##### TASK INPUT
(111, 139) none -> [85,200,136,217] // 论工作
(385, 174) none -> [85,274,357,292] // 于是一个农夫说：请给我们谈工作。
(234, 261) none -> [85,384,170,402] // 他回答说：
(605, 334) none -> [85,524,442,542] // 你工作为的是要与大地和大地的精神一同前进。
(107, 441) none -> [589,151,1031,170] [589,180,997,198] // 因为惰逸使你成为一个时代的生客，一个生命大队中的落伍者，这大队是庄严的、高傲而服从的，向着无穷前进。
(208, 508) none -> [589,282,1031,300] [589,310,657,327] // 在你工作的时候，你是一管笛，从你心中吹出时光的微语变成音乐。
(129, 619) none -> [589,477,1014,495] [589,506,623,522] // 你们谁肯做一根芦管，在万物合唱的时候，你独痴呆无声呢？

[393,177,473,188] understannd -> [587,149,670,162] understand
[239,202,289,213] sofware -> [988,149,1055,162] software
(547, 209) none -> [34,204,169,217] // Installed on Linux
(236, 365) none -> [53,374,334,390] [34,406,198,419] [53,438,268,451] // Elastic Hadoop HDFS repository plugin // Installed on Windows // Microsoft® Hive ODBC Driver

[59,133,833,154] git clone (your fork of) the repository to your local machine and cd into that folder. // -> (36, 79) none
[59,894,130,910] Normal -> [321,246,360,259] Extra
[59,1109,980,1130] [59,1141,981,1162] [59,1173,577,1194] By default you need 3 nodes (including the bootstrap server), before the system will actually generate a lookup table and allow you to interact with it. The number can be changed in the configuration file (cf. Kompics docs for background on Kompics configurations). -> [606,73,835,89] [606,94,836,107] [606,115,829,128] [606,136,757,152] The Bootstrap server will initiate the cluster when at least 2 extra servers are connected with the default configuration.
##########
→ REQUIRED ACTION
Please reproduce all of the material exactly.

→ PROBLEM SOLUTION
(111, 139) none -> [85,200,136,217] // 论工作
(385, 174) none -> [85,274,357,292] // 于是一个农夫说：请给我们谈工作。
(234, 261) none -> [85,384,170,402] // 他回答说：
(605, 334) none -> [85,524,442,542] // 你工作为的是要与大地和大地的精神一同前进。
(107, 441) none -> [589,151,1031,170] [589,180,997,198] // 因为惰逸使你成为一个时代的生客，一个生命大队中的落伍者，这大队是庄严的、高傲而服从的，向着无穷前进。
(208, 508) none -> [589,282,1031,300] [589,310,657,327] // 在你工作的时候，你是一管笛，从你心中吹出时光的微语变成音乐。
(129, 619) none -> [589,477,1014,495] [589,506,623,522] // 你们谁肯做一根芦管，在万物合唱的时候，你独痴呆无声呢？

[393,177,473,188] understannd -> [587,149,670,162] understand
[239,202,289,213] sofware -> [988,149,1055,162] software
(547, 209) none -> [34,204,169,217] // Installed on Linux
(236, 365) none -> [53,374,334,390] [34,406,198,419] [53,438,268,451] // Elastic Hadoop HDFS repository plugin // Installed on Windows // Microsoft® Hive ODBC Driver

[59,133,833,154] git clone (your fork of) the repository to your local machine and cd into that folder. // -> (36, 79) none
[59,894,130,910] Normal -> [321,246,360,259] Extra
[59,1109,980,1130] [59,1141,981,1162] [59,1173,577,1194] By default you need 3 nodes (including the bootstrap server), before the system will actually generate a lookup table and allow you to interact with it. The number can be changed in the configuration file (cf. Kompics docs for background on Kompics configurations). -> [606,73,835,89] [606,94,836,107] [606,115,829,128] [606,136,757,152] The Bootstrap server will initiate the cluster when at least 2 extra servers are connected with the default configuration.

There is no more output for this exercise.